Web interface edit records
_ _ _
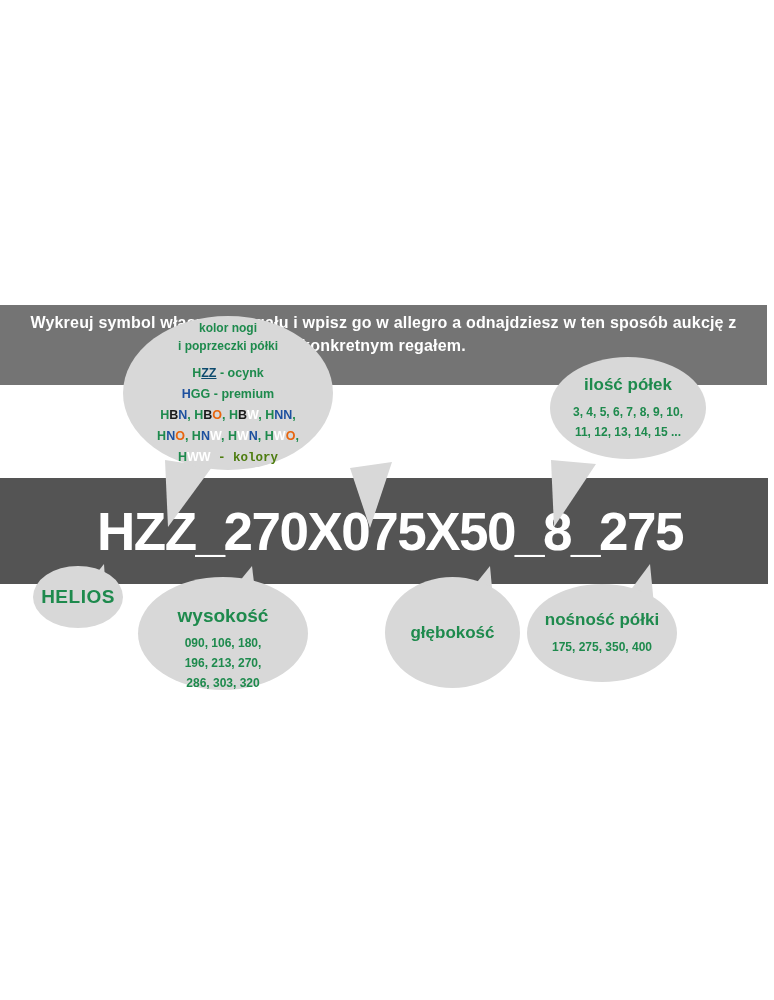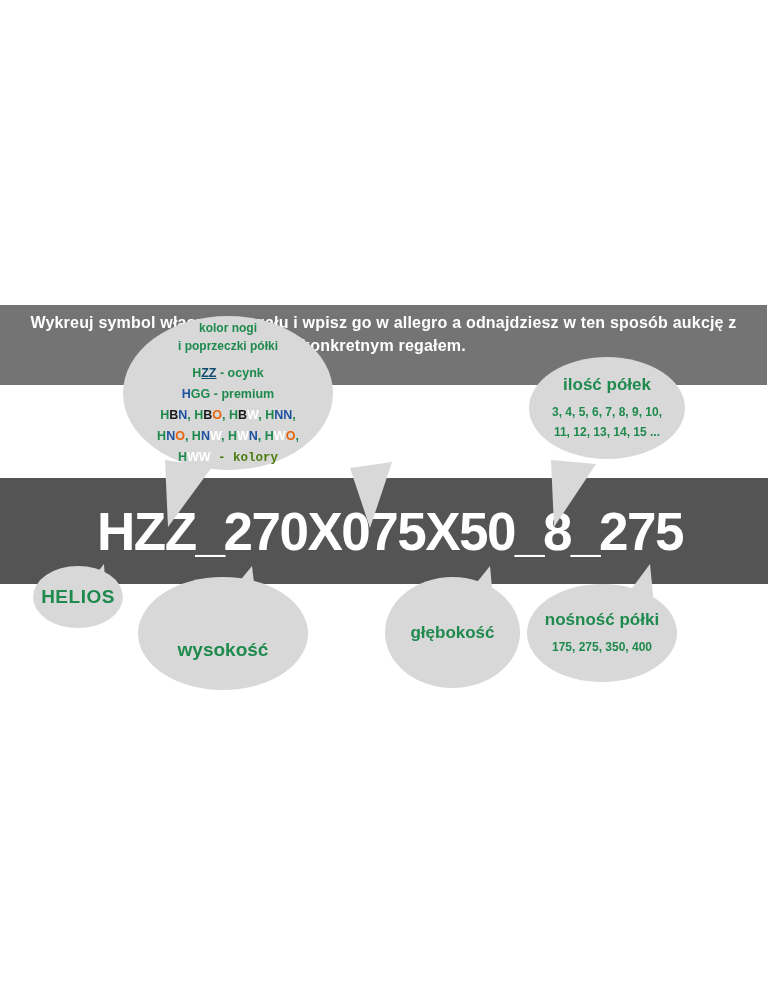--- a/index.html
+++ b/index.html
@@ -50,7 +50,7 @@
   
   .b-kolor{left:123px;top:316px;width:210px;height:154px;}
   .b-szer{left:340px;top:353px;width:160px;height:110px;}
-  .b-ilosc{left:529px;top:357px;width:156px;height:102px;}
+  .b-ilosc{left:550px;top:357px;width:156px;height:102px;}
   .b-helios{left:33px;top:566px;width:90px;height:62px;}
   .b-wys{left:138px;top:577px;width:170px;height:113px;}
   .b-gleb{left:385px;top:577px;width:135px;height:111px;}

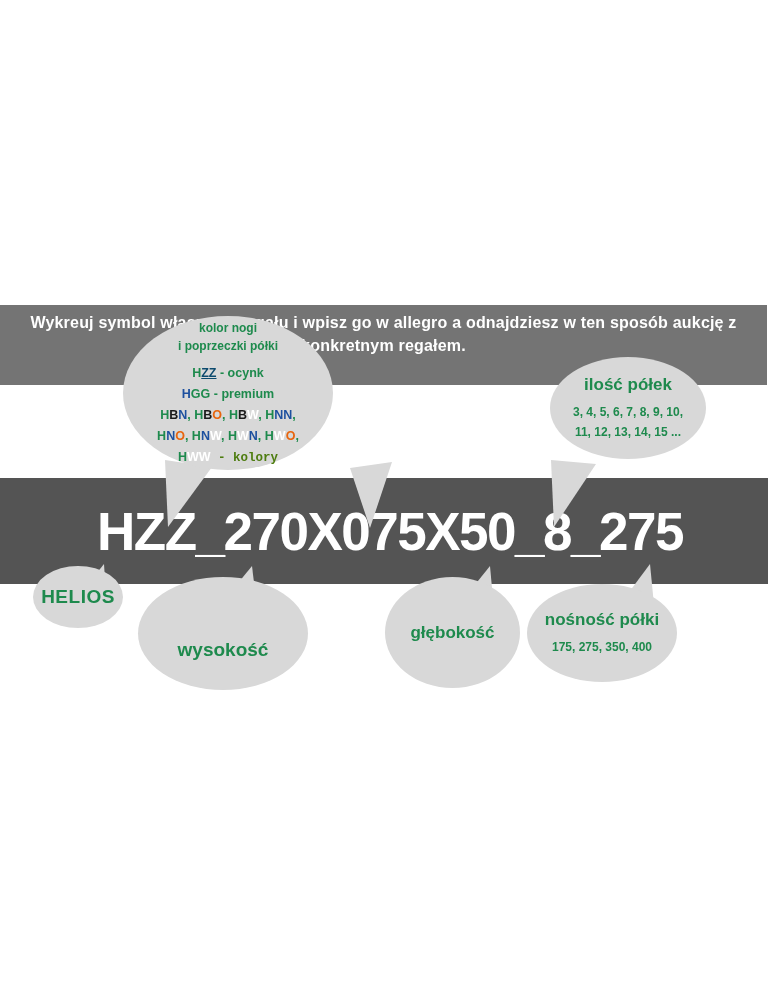--- a/index.html
+++ b/index.html
@@ -107,6 +107,11 @@
 
   <div class="bubble b-wys">
     <div class="b-title">wysokość</div>
+    <div class="b-vals">
+      <div>090, 106, 180,</div>
+      <div>196, 213, 270,</div>
+      <div>286, 303, 320</div>
+    </div>
   </div>
 
   <div class="bubble b-gleb">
_ _ _
What to produce.
Return every line of the records in which the word "width" is found.

Answer space.
   .b-kolor{left:123px;top:316px;width:210px;height:154px;}
   .b-szer{left:340px;top:353px;width:160px;height:110px;}
-  .b-ilosc{left:529px;top:357px;width:156px;height:102px;}
+  .b-ilosc{left:550px;top:357px;width:156px;height:102px;}
   .b-helios{left:33px;top:566px;width:90px;height:62px;}
   .b-wys{left:138px;top:577px;width:170px;height:113px;}
   .b-gleb{left:385px;top:577px;width:135px;height:111px;}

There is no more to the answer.